• **Work to complete**: Tally the lines of these entries that include "fill"; respond with only that tally.

[User interface change data]

◆ ◆ ◆ ◆ ◆ ◆ ◆

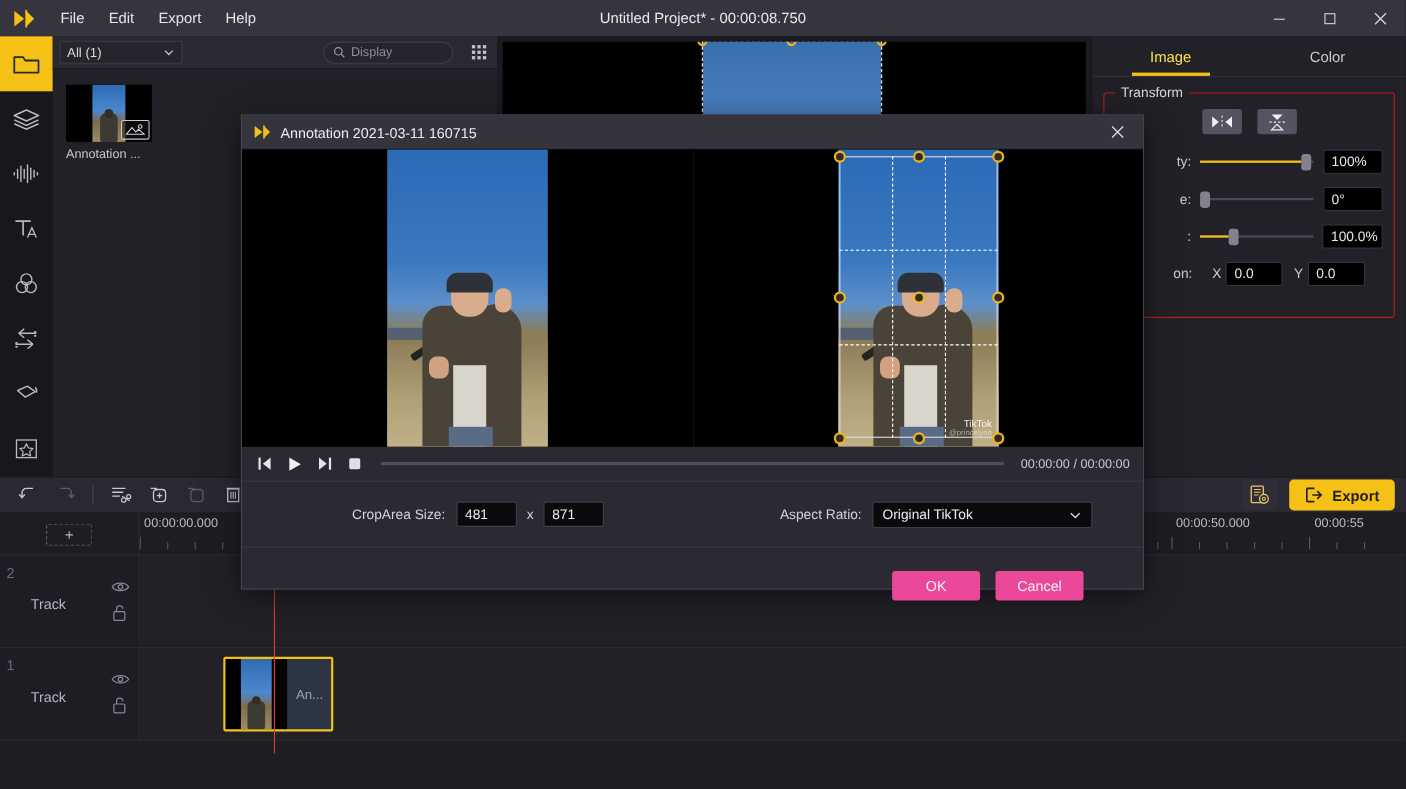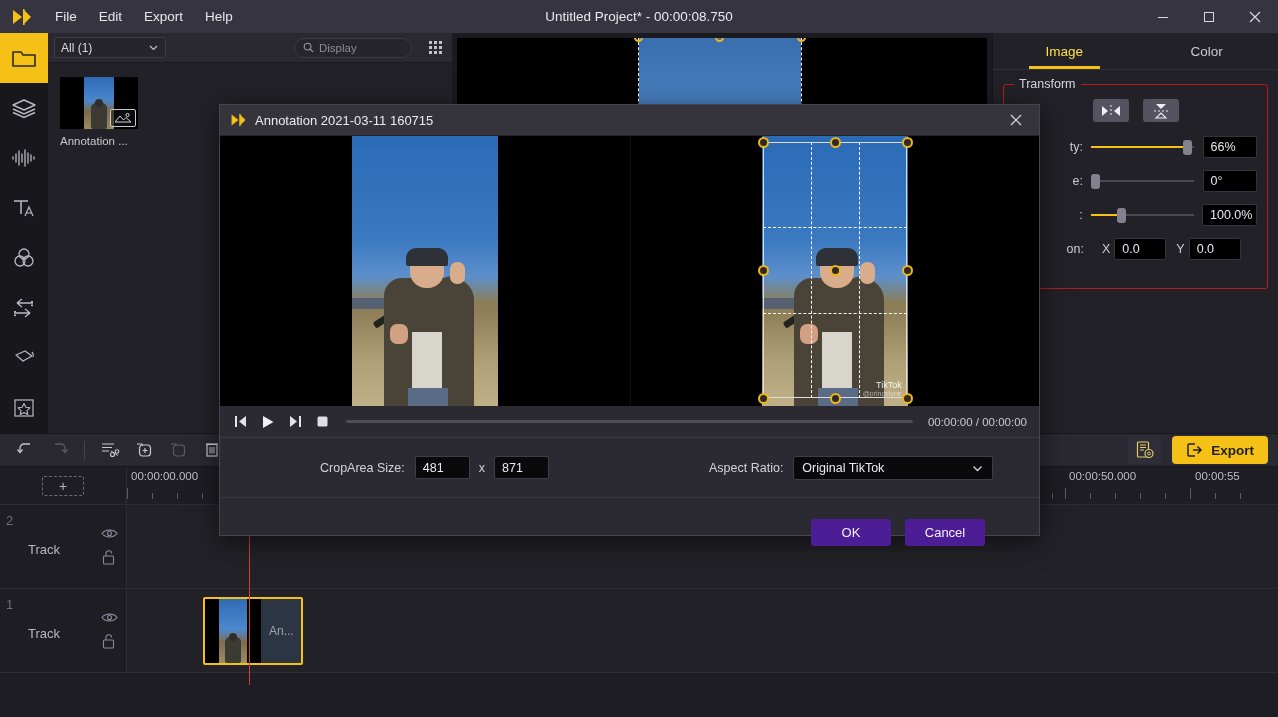--- a/index.html
+++ b/index.html
@@ -331,21 +331,21 @@
   .x-sep { font-size: 12.5px; color: #d2d2d9; margin: 0 9px; }
   .ar-combo {
     position: relative; background: #0a0a0d; border: 1px solid #3e3d48; border-radius: 2px;
     height: 24px; width: 200px; display: flex; align-items: center; padding: 0 8px;
     font-size: 12.5px; color: #eaeaf0;
   }
   .ar-combo .chev { position: absolute; right: 8px; top: 5px; }
 
   .modal-footer { height: 68px; display: flex; align-items: center; justify-content: flex-end; gap: 14px; padding: 0 54px 0 0; }
   .dlg-btn {
-    width: 80px; height: 27px; background: #4c1d95; color: #f2f2f6; border-radius: 3px;
+    width: 80px; height: 27px; background: #ec4899; color: #f2f2f6; border-radius: 3px;
     display: flex; align-items: center; justify-content: center; font-size: 13px;
   }
 
   svg { display: block; }
 </style>
 </head>
 <body>
 
 <div id="app">
 
@@ -554,21 +554,21 @@
           </svg>
         </div>
       </div>
       <div class="prop-row">
         <div class="prop-label">ty:</div>
         <div class="slider">
           <div class="slider-track"></div>
           <div class="slider-fill" style="width:92px;"></div>
           <div class="slider-knob" style="left:92px;"></div>
         </div>
-        <div class="num-box" style="width:55px;">66%</div>
+        <div class="num-box" style="width:55px;">100%</div>
       </div>
       <div class="prop-row">
         <div class="prop-label">e:</div>
         <div class="slider">
           <div class="slider-track"></div>
           <div class="slider-knob" style="left:0px;"></div>
         </div>
         <div class="num-box" style="width:55px;">0°</div>
       </div>
       <div class="prop-row">

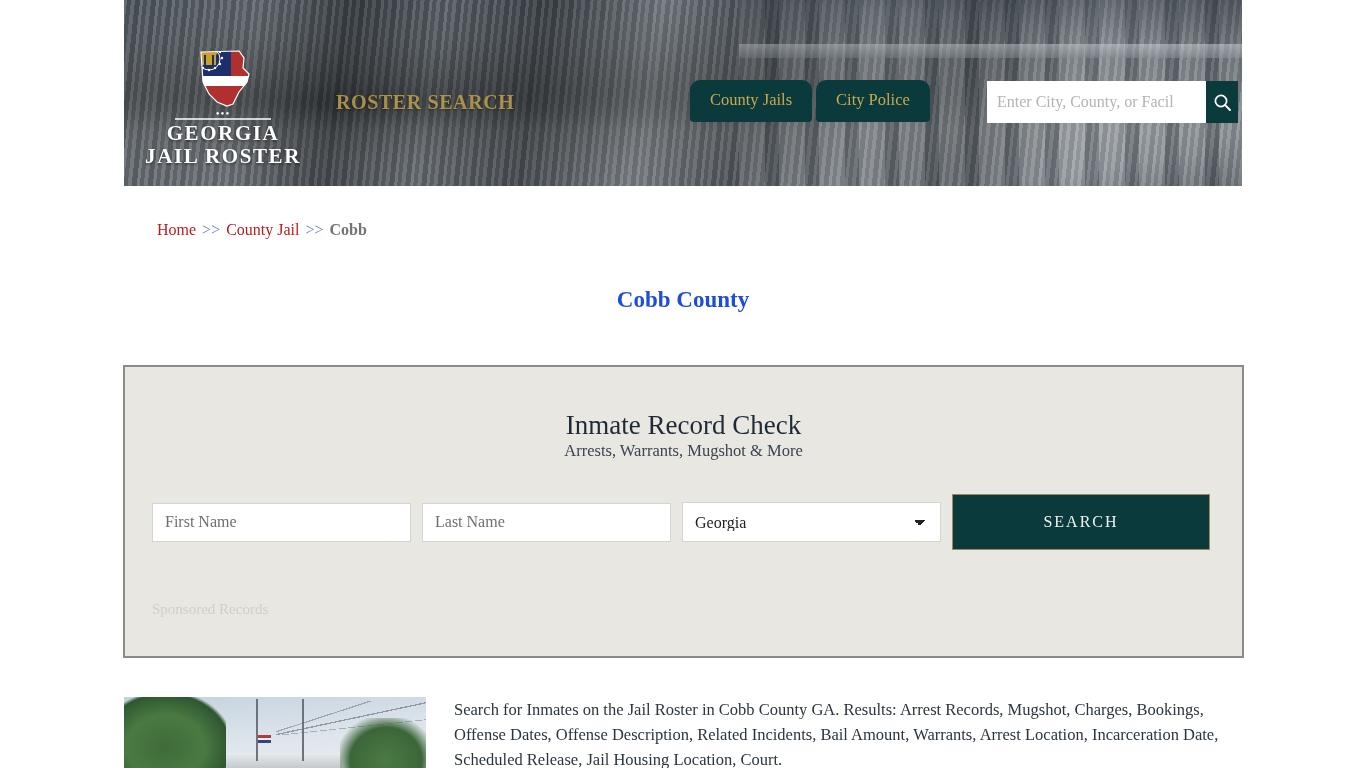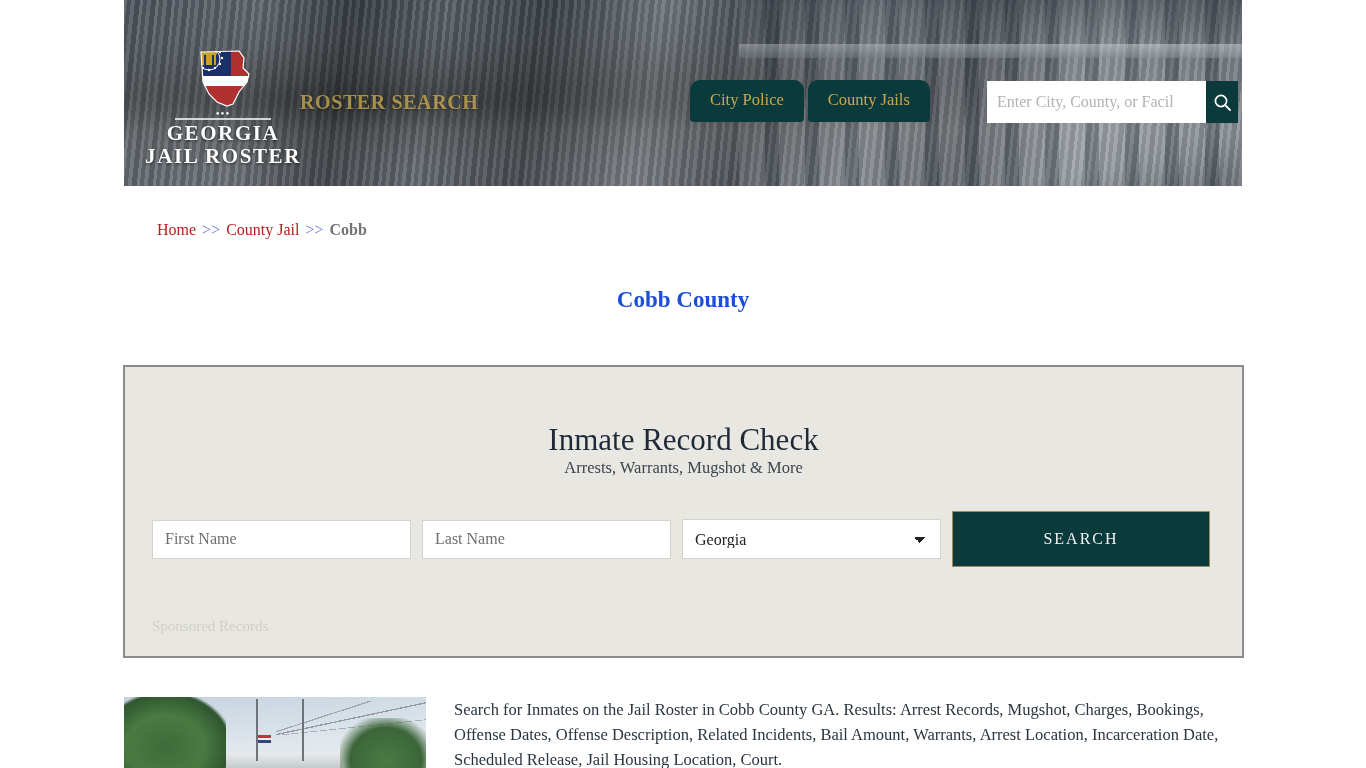--- a/index.html
+++ b/index.html
@@ -71,21 +71,21 @@
   .brand-line1, .brand-line2 {
     font-family: "Liberation Serif", "DejaVu Serif", serif;
     font-weight: bold; color: #ffffff;
     letter-spacing: 1.6px; line-height: 1.08;
     text-shadow: 0 1px 3px rgba(0,0,0,0.6);
   }
   .brand-line1 { font-size: 21px; }
   .brand-line2 { font-size: 21px; }
 
   .roster-search-word {
-    position: absolute; left: 300px; top: 91px;
+    position: absolute; left: 336px; top: 91px;
     font-size: 20px; font-weight: bold; letter-spacing: 0.6px;
     color: #c8a94e; opacity: .78;
     text-shadow: 0 1px 2px rgba(0,0,0,0.45);
     font-family: "Liberation Serif", "DejaVu Serif", serif;
   }
 
   .nav-tabs { position: absolute; left: 690px; top: 80px; display: flex; gap: 4px; }
   .nav-tab {
     background: #0b3a3d;
     color: #c8a94e;
@@ -137,22 +137,22 @@
   }
 
   
   .record-panel {
     position: absolute; left: 123px; top: 365px;
     width: 1121px; height: 293px;
     background: #e8e7e1;
     border: 2px solid #8b8b8b;
   }
   .record-title {
-    margin-top: 55px; text-align: center;
-    font-size: 31px; color: #1f2937; font-weight: normal;
+    margin-top: 43px; text-align: center;
+    font-size: 27px; color: #1f2937; font-weight: normal;
     font-family: "Liberation Serif", "DejaVu Serif", serif;
   }
   .record-sub {
     text-align: center;
     font-size: 16.5px; color: #3c4450;
     font-family: "Liberation Serif", "DejaVu Serif", serif;
   }
   .record-form {
     margin: 33px 0 0 27px;
     display: flex; align-items: center; gap: 11px;
@@ -282,22 +282,22 @@
       </svg>
     </div>
     <div class="brand-rule"></div>
     <div class="brand-line1">GEORGIA</div>
     <div class="brand-line2">JAIL ROSTER</div>
   </div>
 
   <div class="roster-search-word">ROSTER SEARCH</div>
 
   <div class="nav-tabs">
+    <div class="nav-tab">County Jails</div>
     <div class="nav-tab">City Police</div>
-    <div class="nav-tab">County Jails</div>
   </div>
 
   <div class="header-search">
     <input class="header-search-input" type="text" placeholder="Enter City, County, or Facil" style="">
     <button class="header-search-btn">
       <svg width="19" height="19" viewBox="0 0 19 19" aria-hidden="true">
         <circle cx="8" cy="8" r="5.6" fill="none" stroke="#ffffff" stroke-width="1.7"></circle>
         <line x1="12.2" y1="12.2" x2="17" y2="17" stroke="#ffffff" stroke-width="1.9" stroke-linecap="round"></line>
       </svg>
     </button>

◆ ◆ ◆ ◆ ◆ ◆ ◆

• **Result of the exercise**: 2